◆ Work request
The entries are to be reproduced verbatim, and their pictures left out.

- - - - - - -

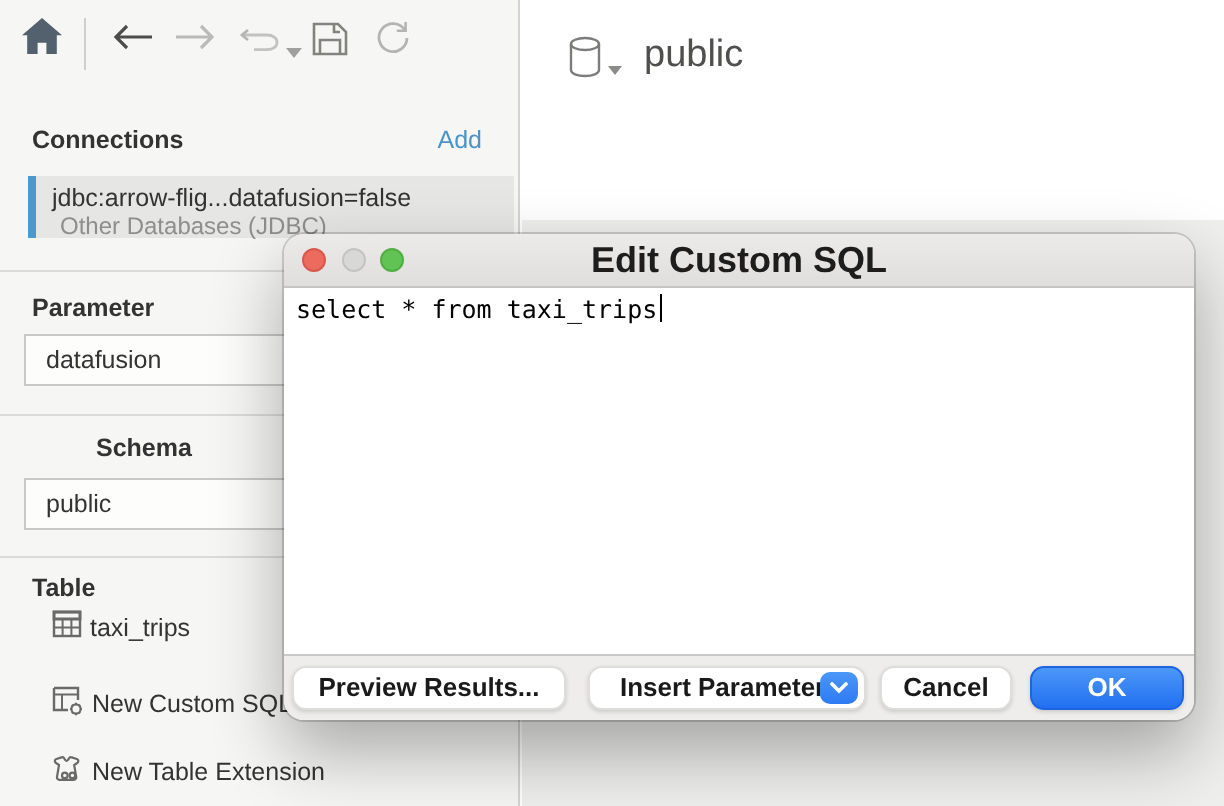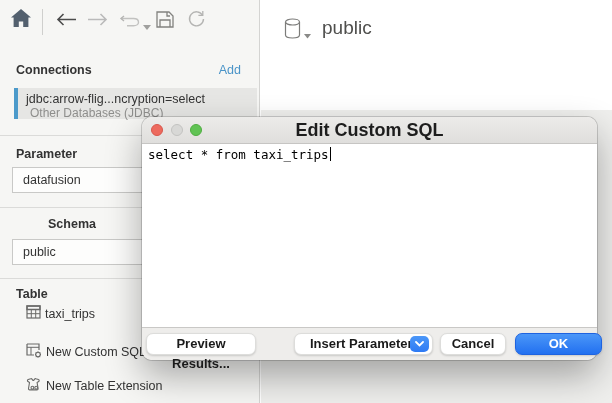"jdbc:arrow-flig...ncryption=select" span.conn-name { text: jdbc:arrow-flig...ncryption=select -> jdbc:arrow-flig...datafusion=false }
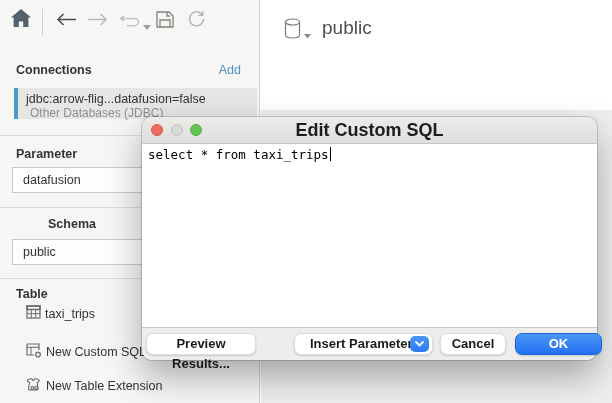"Preview Results..." .btn-preview { width: 110px -> 137px }
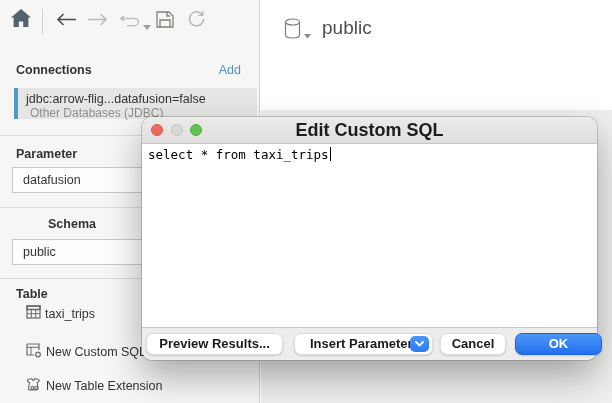"OK" .btn-ok { width: 87px -> 77px }
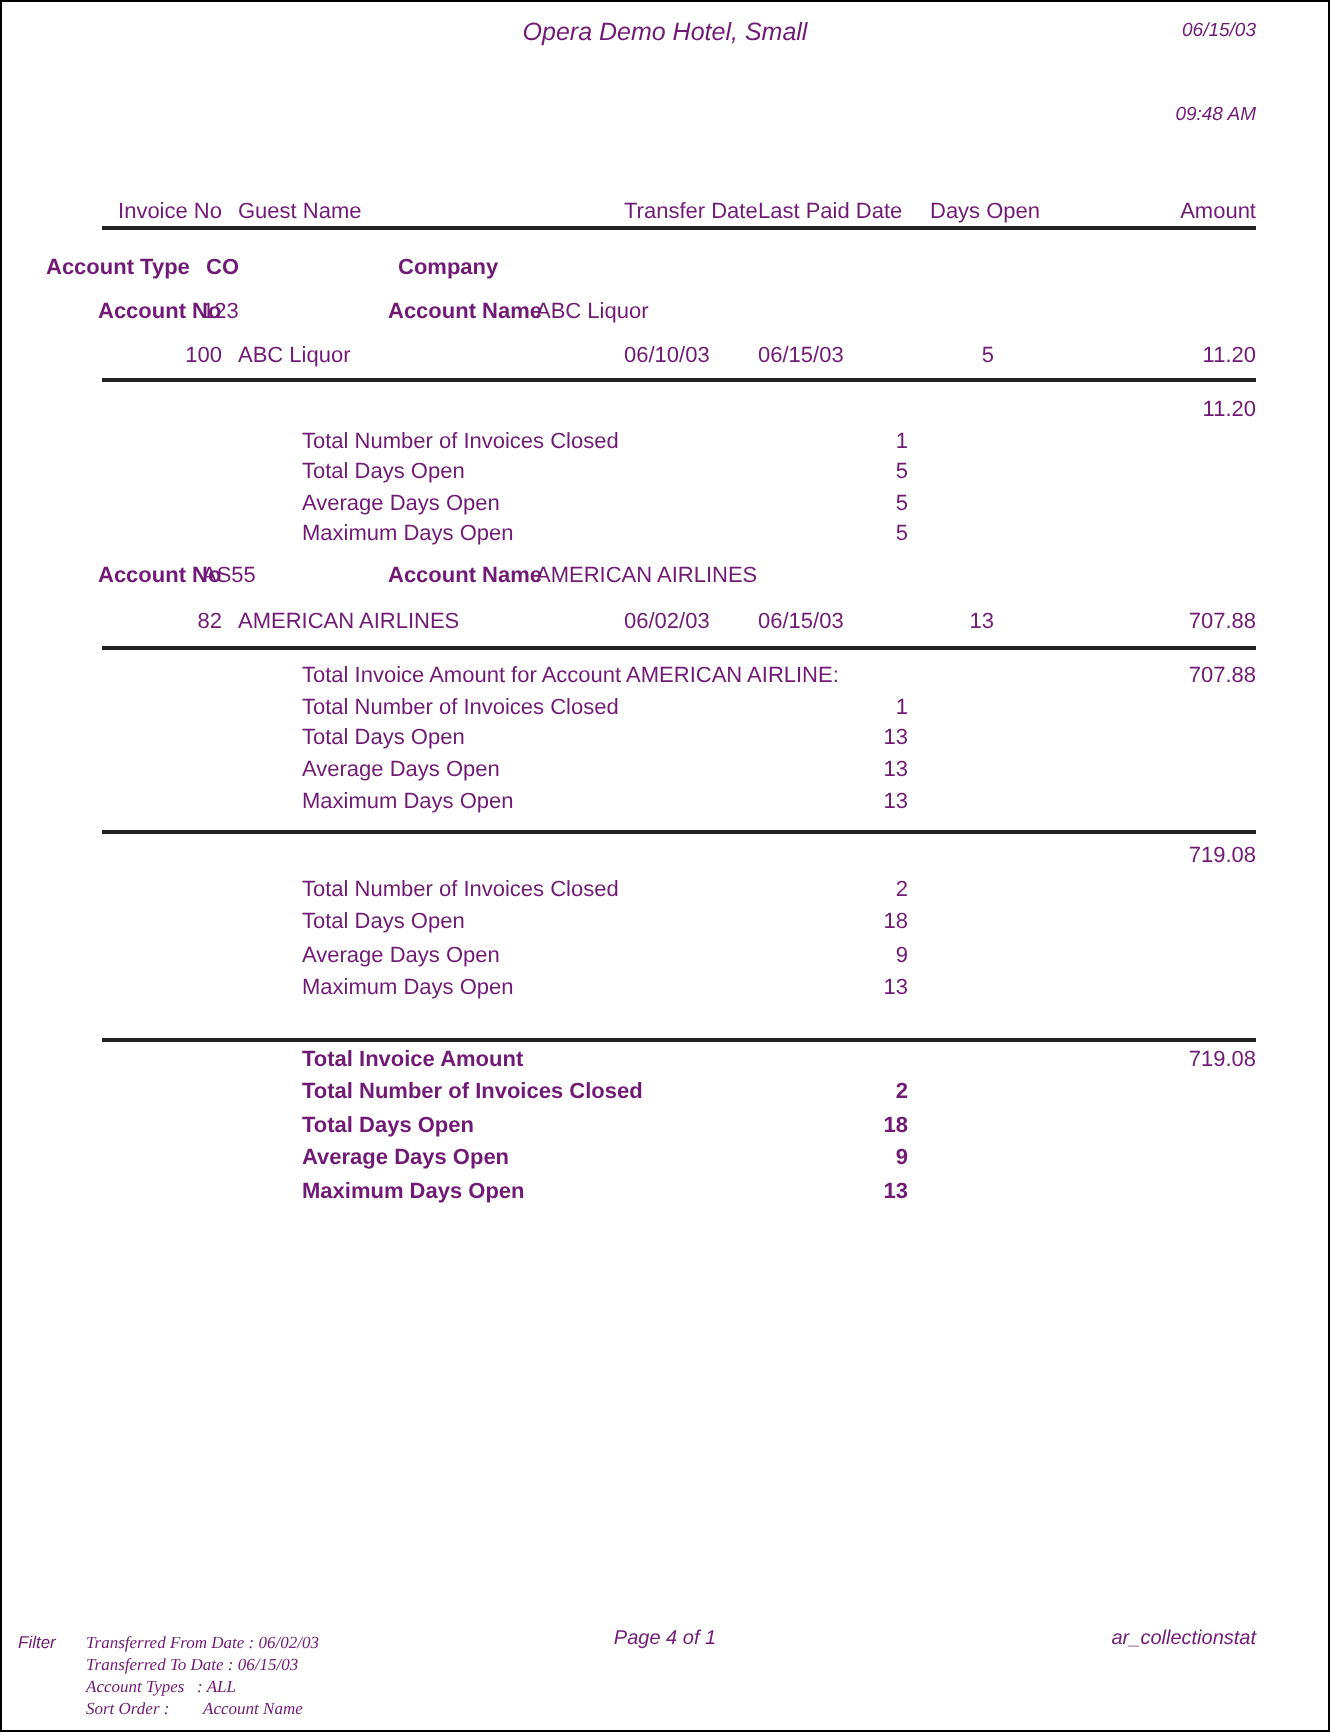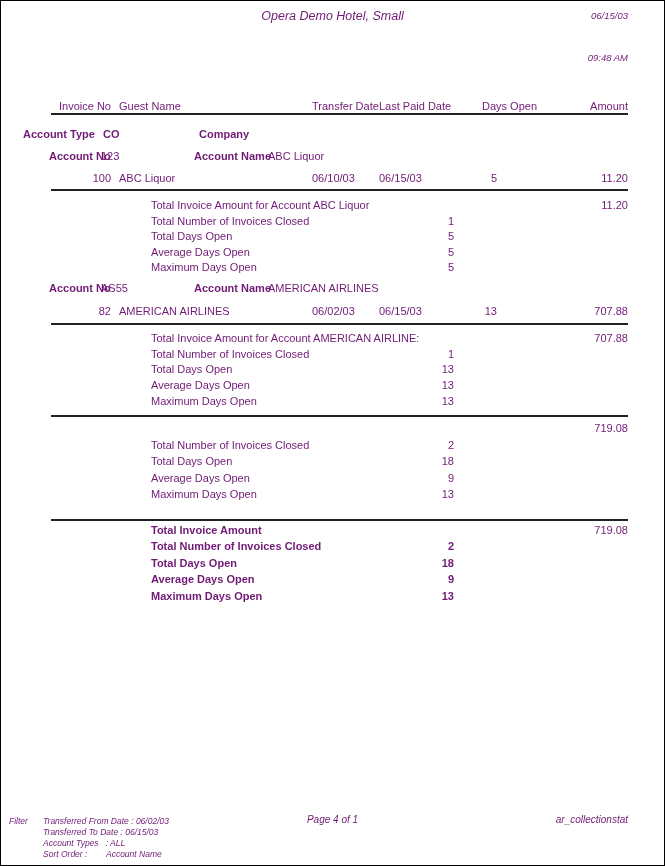"Days Open" .c-dayshd { left: 465px -> 448px }
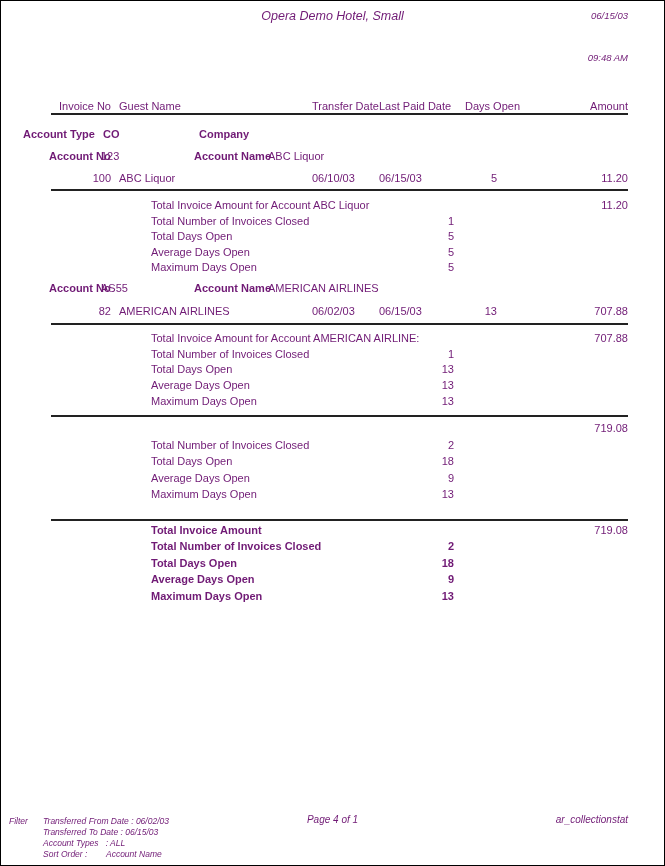"Total Invoice Amount for Account ABC" span.t-label { html: <span>Total Invoice Amount for Account ABC Liquor</span> -> none }
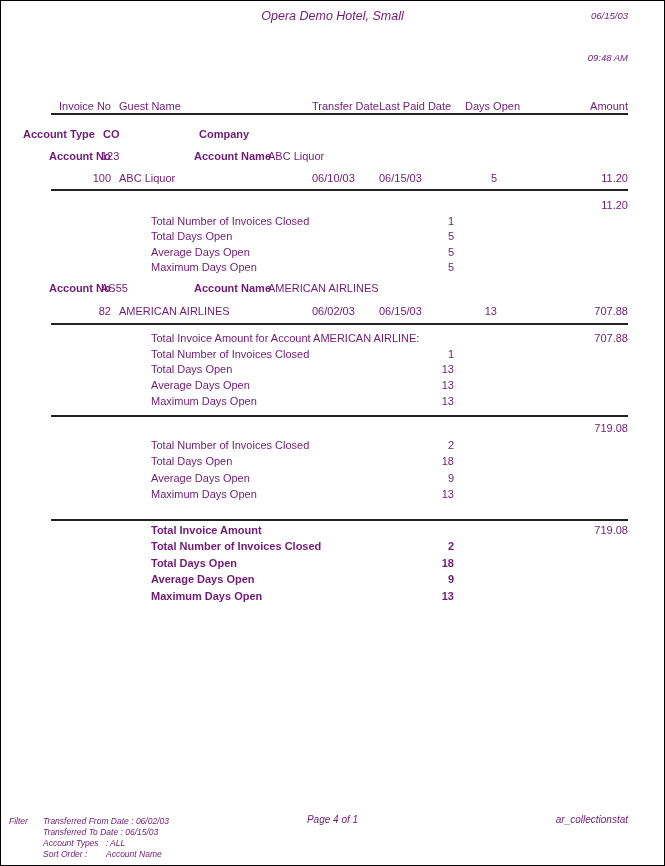"Transferred From Date : 06/02/03" .f-lines div { font-family: none -> Liberation Serif, serif }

- - - - - - -

◆ Your solution
"jdbc:arrow-flig...ncryption=select" span.conn-name { text: jdbc:arrow-flig...ncryption=select -> jdbc:arrow-flig...datafusion=false }
"Preview Results..." .btn-preview { width: 110px -> 137px }
"OK" .btn-ok { width: 87px -> 77px }
"Days Open" .c-dayshd { left: 465px -> 448px }
"Total Invoice Amount for Account ABC" span.t-label { html: <span>Total Invoice Amount for Account ABC Liquor</span> -> none }
"Transferred From Date : 06/02/03" .f-lines div { font-family: none -> Liberation Serif, serif }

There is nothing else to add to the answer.